This latest newsletter from www.rickdestefanis.com comes to you with a subject that is of almost religious significance in the South. And before I go further, fair warning and a disclaimer: You may want to avert your eyes if you aren’t from the South, and shield your device’s screen from children and easily offended individiuals such as snowflakes. Yes, you’re about to read words of near obscene description. This article may include such offensive language as bacon, dipped in egg, or rolled in corn meal.
Yes, we here in the South tend to put a number of things in that quasi–near religious catagory, including college football, NASCAR, deer hunting, and well maybe a few others, but one of them for sure is fried food. If you’re a vegan, or from California or one of those other third-world states, you may wish to go now, but we have many converts, perhaps even your next door neighbors, who have seen the light and realized it’s the one on the electonic thermometer telling them the grease has reached that perfect 350 degree temperature.

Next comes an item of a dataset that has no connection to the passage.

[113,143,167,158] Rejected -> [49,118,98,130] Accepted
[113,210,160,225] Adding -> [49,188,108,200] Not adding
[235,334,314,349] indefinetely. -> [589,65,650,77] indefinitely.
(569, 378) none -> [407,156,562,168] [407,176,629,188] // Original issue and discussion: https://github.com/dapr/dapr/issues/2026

Fried is a word spoken with reverence in hallowed kitchens from Wilmington to Waco and everywhere in between. Fried is a word that emotes culinary dreams of near orgasmic delight. We can begin with the simple and the obvious: fried chicken, French fries, fried eggs, but like Forrest Gump’s army buddy, Bubba, when he described the ways to fix shrimp, a near endless litany of other fried foods can be named: fried okra, fried green tomatoes, fried catfish, fried oysters, fried venison chops, fried pork chops, fried bacon, fried sausage, country fried steak, fried corn, fried egg-plant, fried….I think you get the idea.
The problem with frying is that it is as much art as it is science. Which is to say, don’t go buy your fried chicken just anywhere and expect it to be good. If it’s from any of the major fast food chains it’ll be greasy and tasteless. The best way to get top-notch fried food is to find you a good fry-cook and marry her. Anyway, I’ll leave you with a quote from one of the best fry-cooks I’ve ever known, my old pappy-in-law: “A good fry-cook can make a huntin’ boot taste good, but fast food restaurants have ruined the art.”
The latest from the writing world is that Valley of the Purple Hearts broke a thousand reviews on Amazon, and I finished the first draft of Ghost II–Specter of Betrayal. I am working steadily in hopes of getting it out by late Spring. There are a couple of knee replacements coming that may slow me up a bit, but soon as my pit crew at Campbell’s Clinic in Memphis get my new tires installed, I’ll be back in the race. I hope all my readers had a good Christmas, and I wish you all a happy and prosperous New Year.